### What is required
Repeat the lines below exactly as written, please, from the line with "position:absolute; border:1px solid" to the line with "flex:1; padding:0 3px;", both lines included, and no others.

Web document revisions:
- - -
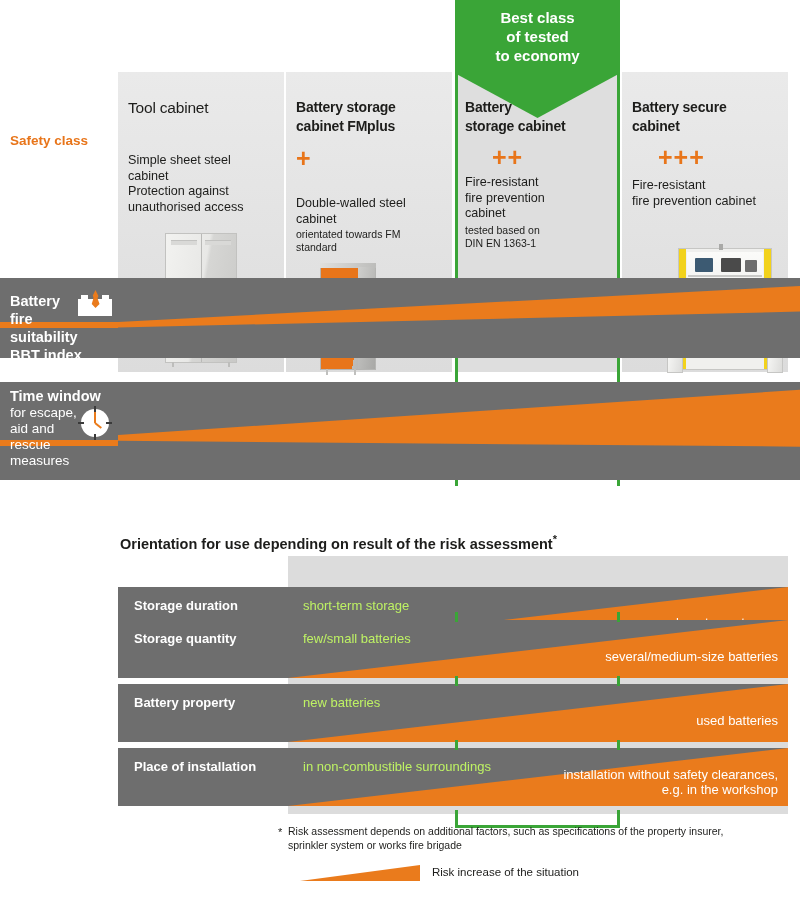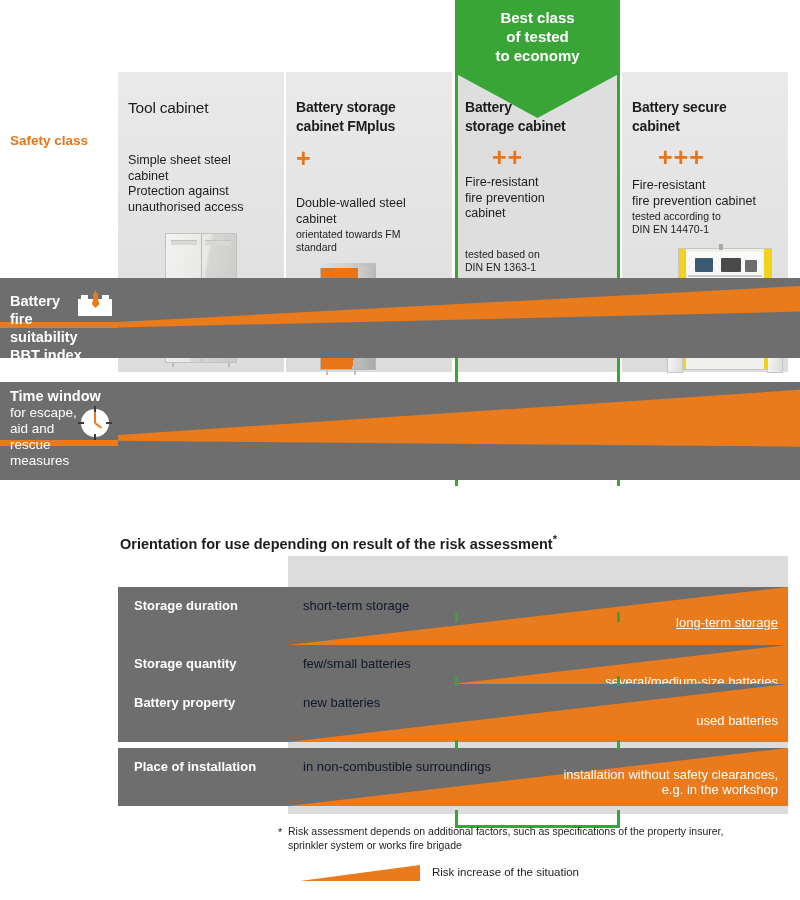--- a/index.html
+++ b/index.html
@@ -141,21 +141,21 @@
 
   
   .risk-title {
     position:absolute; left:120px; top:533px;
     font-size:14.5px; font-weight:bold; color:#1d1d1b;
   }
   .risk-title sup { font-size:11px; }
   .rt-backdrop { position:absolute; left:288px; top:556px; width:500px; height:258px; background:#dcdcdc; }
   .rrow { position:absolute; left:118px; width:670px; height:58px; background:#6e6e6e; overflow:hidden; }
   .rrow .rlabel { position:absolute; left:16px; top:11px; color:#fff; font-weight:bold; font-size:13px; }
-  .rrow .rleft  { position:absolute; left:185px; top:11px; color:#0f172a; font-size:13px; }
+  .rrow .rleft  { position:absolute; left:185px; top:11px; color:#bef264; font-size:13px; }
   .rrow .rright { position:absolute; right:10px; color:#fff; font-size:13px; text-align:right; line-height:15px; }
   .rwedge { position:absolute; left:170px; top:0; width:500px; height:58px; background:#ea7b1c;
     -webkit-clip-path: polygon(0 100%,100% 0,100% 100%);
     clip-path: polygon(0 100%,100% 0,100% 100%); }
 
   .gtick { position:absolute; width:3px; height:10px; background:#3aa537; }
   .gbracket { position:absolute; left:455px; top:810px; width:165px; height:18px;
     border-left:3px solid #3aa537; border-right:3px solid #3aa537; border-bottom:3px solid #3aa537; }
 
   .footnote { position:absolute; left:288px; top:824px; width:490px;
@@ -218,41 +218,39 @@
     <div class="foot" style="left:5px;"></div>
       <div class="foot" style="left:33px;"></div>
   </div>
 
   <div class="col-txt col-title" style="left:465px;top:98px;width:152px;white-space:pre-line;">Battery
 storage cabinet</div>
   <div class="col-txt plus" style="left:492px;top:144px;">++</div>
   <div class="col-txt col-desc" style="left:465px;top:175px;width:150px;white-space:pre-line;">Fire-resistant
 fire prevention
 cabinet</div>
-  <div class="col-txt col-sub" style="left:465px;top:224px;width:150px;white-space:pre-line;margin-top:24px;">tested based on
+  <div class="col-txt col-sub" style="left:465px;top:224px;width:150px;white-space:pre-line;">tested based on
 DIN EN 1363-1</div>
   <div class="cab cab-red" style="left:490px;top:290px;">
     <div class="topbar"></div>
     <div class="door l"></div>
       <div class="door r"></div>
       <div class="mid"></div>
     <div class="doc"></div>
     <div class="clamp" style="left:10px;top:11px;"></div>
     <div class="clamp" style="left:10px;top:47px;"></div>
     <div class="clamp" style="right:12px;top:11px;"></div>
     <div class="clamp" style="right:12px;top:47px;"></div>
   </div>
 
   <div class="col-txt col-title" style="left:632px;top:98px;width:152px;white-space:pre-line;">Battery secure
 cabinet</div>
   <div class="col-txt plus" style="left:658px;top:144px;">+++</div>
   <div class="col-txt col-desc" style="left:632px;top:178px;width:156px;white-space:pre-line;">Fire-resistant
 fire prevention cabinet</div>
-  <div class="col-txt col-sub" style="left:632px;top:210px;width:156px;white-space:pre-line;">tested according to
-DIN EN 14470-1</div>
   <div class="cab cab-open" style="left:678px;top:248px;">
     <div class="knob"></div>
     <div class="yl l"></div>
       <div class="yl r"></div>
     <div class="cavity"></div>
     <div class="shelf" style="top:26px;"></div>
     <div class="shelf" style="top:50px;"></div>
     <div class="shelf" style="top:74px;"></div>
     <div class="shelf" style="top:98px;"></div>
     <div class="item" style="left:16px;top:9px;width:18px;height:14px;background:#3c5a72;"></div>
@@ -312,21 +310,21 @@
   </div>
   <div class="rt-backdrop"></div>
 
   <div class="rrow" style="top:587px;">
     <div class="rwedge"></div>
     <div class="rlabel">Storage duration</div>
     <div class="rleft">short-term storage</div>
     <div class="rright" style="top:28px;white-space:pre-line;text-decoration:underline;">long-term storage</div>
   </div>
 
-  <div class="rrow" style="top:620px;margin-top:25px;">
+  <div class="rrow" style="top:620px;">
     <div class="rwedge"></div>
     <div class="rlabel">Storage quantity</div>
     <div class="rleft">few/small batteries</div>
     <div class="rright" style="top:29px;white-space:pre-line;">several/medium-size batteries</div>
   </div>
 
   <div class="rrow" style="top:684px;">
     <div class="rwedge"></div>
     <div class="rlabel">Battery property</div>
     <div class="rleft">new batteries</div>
- - -
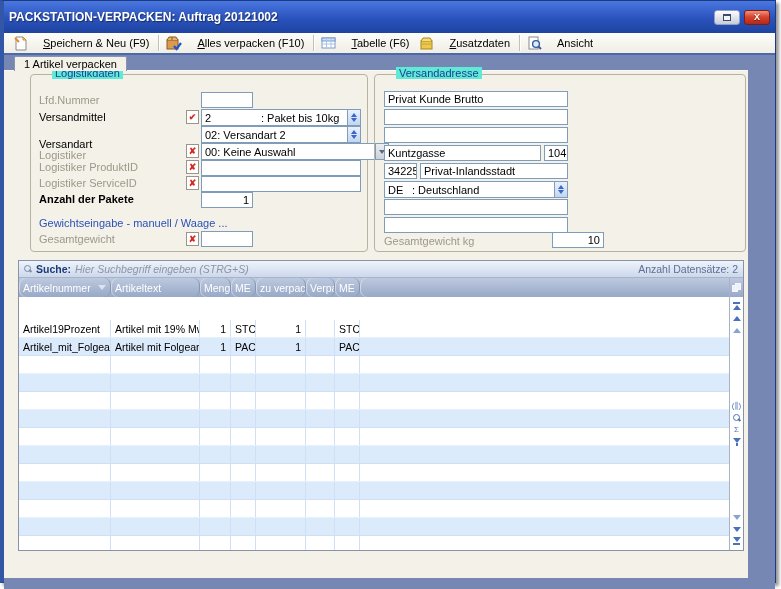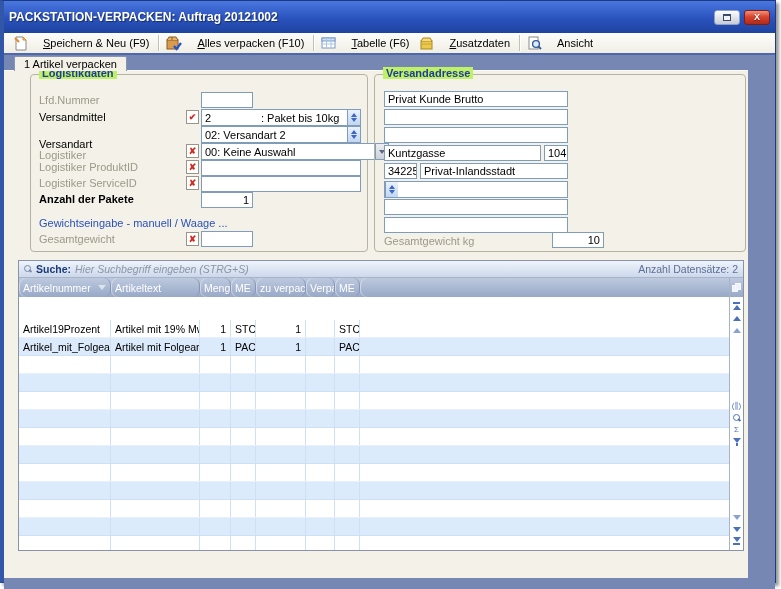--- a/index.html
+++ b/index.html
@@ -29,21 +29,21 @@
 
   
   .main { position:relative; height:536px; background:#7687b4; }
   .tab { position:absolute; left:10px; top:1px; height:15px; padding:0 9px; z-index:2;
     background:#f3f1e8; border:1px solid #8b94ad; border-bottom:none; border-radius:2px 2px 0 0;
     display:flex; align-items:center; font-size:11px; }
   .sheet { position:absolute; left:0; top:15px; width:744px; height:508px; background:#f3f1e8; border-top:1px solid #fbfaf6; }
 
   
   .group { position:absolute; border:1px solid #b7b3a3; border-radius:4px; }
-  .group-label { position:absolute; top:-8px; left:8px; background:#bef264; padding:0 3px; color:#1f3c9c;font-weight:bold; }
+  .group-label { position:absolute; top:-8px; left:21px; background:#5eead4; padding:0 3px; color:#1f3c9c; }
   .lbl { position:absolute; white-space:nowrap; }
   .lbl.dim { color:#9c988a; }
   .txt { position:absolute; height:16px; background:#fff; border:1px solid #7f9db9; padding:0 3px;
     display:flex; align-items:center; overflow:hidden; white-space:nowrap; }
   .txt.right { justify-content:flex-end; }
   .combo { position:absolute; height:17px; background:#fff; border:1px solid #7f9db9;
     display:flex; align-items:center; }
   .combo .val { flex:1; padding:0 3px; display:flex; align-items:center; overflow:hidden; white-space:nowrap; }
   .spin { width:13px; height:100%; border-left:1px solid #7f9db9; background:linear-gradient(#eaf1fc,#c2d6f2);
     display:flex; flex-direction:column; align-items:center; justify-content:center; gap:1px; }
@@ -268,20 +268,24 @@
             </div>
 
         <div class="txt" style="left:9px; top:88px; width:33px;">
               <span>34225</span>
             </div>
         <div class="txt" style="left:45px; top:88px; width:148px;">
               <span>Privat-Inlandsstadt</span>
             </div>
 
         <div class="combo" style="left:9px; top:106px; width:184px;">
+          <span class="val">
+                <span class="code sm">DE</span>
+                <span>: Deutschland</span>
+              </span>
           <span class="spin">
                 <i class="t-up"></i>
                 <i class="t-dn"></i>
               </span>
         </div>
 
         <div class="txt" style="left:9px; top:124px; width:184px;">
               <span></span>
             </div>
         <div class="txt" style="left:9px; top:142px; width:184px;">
- - -
### Answer to the problem
   .group { position:absolute; border:1px solid #b7b3a3; border-radius:4px; }
-  .group-label { position:absolute; top:-8px; left:8px; background:#bef264; padding:0 3px; color:#1f3c9c;font-weight:bold; }
+  .group-label { position:absolute; top:-8px; left:21px; background:#5eead4; padding:0 3px; color:#1f3c9c; }
   .lbl { position:absolute; white-space:nowrap; }
   .lbl.dim { color:#9c988a; }
   .txt { position:absolute; height:16px; background:#fff; border:1px solid #7f9db9; padding:0 3px;
     display:flex; align-items:center; overflow:hidden; white-space:nowrap; }
   .txt.right { justify-content:flex-end; }
   .combo { position:absolute; height:17px; background:#fff; border:1px solid #7f9db9;
     display:flex; align-items:center; }
   .combo .val { flex:1; padding:0 3px; display:flex; align-items:center; overflow:hidden; white-space:nowrap; }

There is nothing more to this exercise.